Make no mistake, though, that lunch was a turning point for me. For the first time in ages I was okay with what we do. We like numbers, we try to make them easy to analyze and understand. Calculation is the name of our game.

Fine, we are uncool. I can live with that as long as I can find enough customers who think we are cool to make it possible for us to keep working on our products for years to come.

Fail slowly

Fail fast.

That’s the mantra of the modern era. If you spend time on something you are stupid, useless, something.

Fail fast.

Another word for “fast” is “half-assed.” I was taught if it’s worth doing it is worth doing well. I want to play with an idea, let it formulate and bubble, let my thinking expand, show it to people, get feedback, find out I’m wrong, find out I’m right.

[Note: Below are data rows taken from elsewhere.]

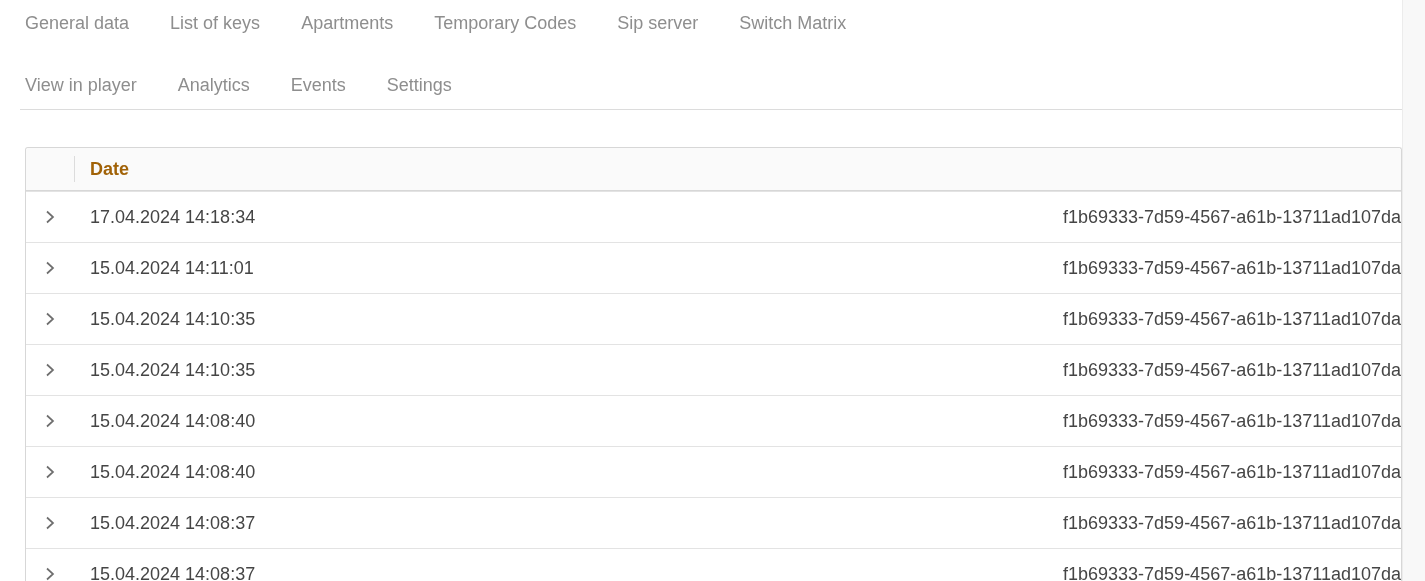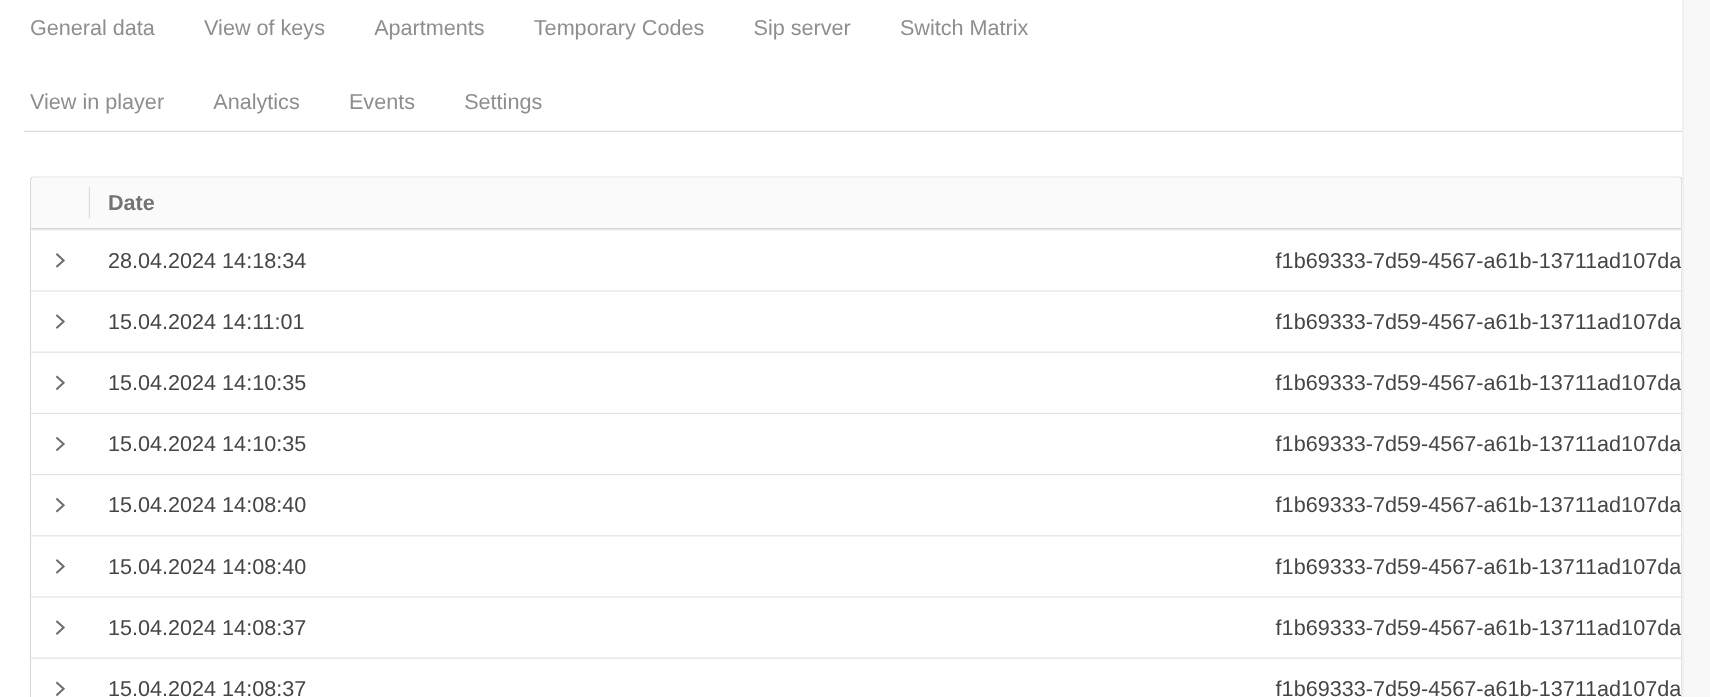--- a/index.html
+++ b/index.html
@@ -23,21 +23,21 @@
                          cursor:pointer; white-space:nowrap; }
   .tabs-divider { margin:13px 23px 0 20px; border-bottom:1px solid #dcdcdc; }
 
   
   .grid { margin:37px 23px 0 25px; width:1377px;
           border:1px solid #d7d7d7; border-bottom:none;
           border-radius:3px 3px 0 0; background:#ffffff; }
   .grid-header { display:flex; height:43px; background:#fafafa;
                  border-bottom:1px solid #d7d7d7; border-radius:3px 3px 0 0;
                  align-items:center; }
-  .hcell { font-weight:bold; font-size:18px; color:#737373; position:relative;
+  .hcell { font-weight:bold; font-size:18px; color:#a16207; position:relative;
            display:flex; align-items:center; height:100%; }
   .hcell.expand-col { width:48px; }
   .hcell.date-col { width:662px; padding-left:16px; }
   .hcell.id-col { flex:1; padding-left:21px; }
   .hcell.sep::before { content:""; position:absolute; left:0; top:8px; bottom:8px;
                        width:1px; background:#dcdcdc; }
 
   .grid-row { display:flex; height:51px; align-items:center;
               border-top:1px solid #e3e3e3; background:#ffffff; cursor:pointer; }
   .grid-row:first-of-type { border-top:none; }
@@ -51,21 +51,21 @@
 </style>
 </head>
 <body>
 
 <div class="screen">
 
   <div class="gutter"></div>
 
   <nav class="tabs-row tabs-primary">
     <div class="tab">General data</div>
-    <div class="tab">View of keys</div>
+    <div class="tab">List of keys</div>
     <div class="tab">Apartments</div>
     <div class="tab">Temporary Codes</div>
     <div class="tab">Sip server</div>
     <div class="tab">Switch Matrix</div>
   </nav>
 
   <nav class="tabs-row tabs-secondary">
     <div class="tab">View in player</div>
     <div class="tab">Analytics</div>
     <div class="tab">Events</div>
@@ -82,21 +82,21 @@
     </div>
 
     <div class="grid-row">
       <div class="cell expand-col">
         <button class="chev-btn">
           <svg width="16" height="16" viewBox="0 0 16 16">
               <path d="M5 2.5 L11 8 L5 13.5" stroke="#6e6e6e" stroke-width="1.7" fill="none"></path>
             </svg>
         </button>
       </div>
-      <div class="cell date-col">28.04.2024 14:18:34</div>
+      <div class="cell date-col">17.04.2024 14:18:34</div>
       <div class="cell id-col">f1b69333-7d59-4567-a61b-13711ad107da</div>
     </div>
 
     <div class="grid-row">
       <div class="cell expand-col">
         <button class="chev-btn">
           <svg width="16" height="16" viewBox="0 0 16 16">
               <path d="M5 2.5 L11 8 L5 13.5" stroke="#6e6e6e" stroke-width="1.7" fill="none"></path>
             </svg>
         </button>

Do it right. Take my time.

If I move fast I miss the feedback, or interpret it incorrectly. It takes time to listen and it takes time to think.

I’ve been working on my next thing, Equals, for many moons. We started a prototype in 2011, showed off the ideas to a few, gathered feedback, almost shipped it, didn’t.

It wasn’t right.

We spent more time on giving us time than we thought we would. We needed contract work to keep going and a bit of luck with some existing contracts. We refinanced some debt to buy us more time.

We refocused. What was really missing? What was the feedback really saying? How do we build a product people are willing to pay for?

To me I don’t slap together a little code and shove it under a few people’s noses and see whether they get a disgusted look on their faces.

My code is my craft. The products I create are just that, my creation. Maybe, in the end, I’m reading the feedback incorrectly and the product won’t generate much money.

But at least I knew I put my best foot out there. I took my time to create something I’ll be proud of.

I’d prefer to fail slowly.

I am a grinder

I never thought that, at the age of 41, I’d be re-evaluating my life like I did as a 20 year old. Unlike at age 20 though, at age 41 I was evaluating my professional life.

I didn’t start Infinity Softworks with a clear focus. I had noticed, while in college, handheld computers and it seemed logical that every person on the planet would carry one. I was completing a degree in accounting but didn’t want to work in the field and, being someone who had written code for seven years but never actually thought to major in it, I thought what a great way to learn. I’ll write apps for finance and business and accounting, but for handhelds. I wrote a calculator first that solved a problem I had in college and next thing I know I’m writing calculation software for the next 18 years.

I’ve always had a chip on my shoulder about start-ups, I always wanted to be a leader, and I decided years ago that the best way to be a leader was to raise money. People listened to people that raised money, right?

The second invention story for me and Infinity Softworks is that I didn’t know what I really wanted to do when I graduated so I figured I’d start a company and do everything. With that I’d figure out which parts I loved the most and focus on those.

It took me years but crafting great products is what I love to do, and what I’d love to spend the rest of my career doing. I consider it a craft, honestly, one I have now been honing with intention since 2008, both as a product manager and as a developer.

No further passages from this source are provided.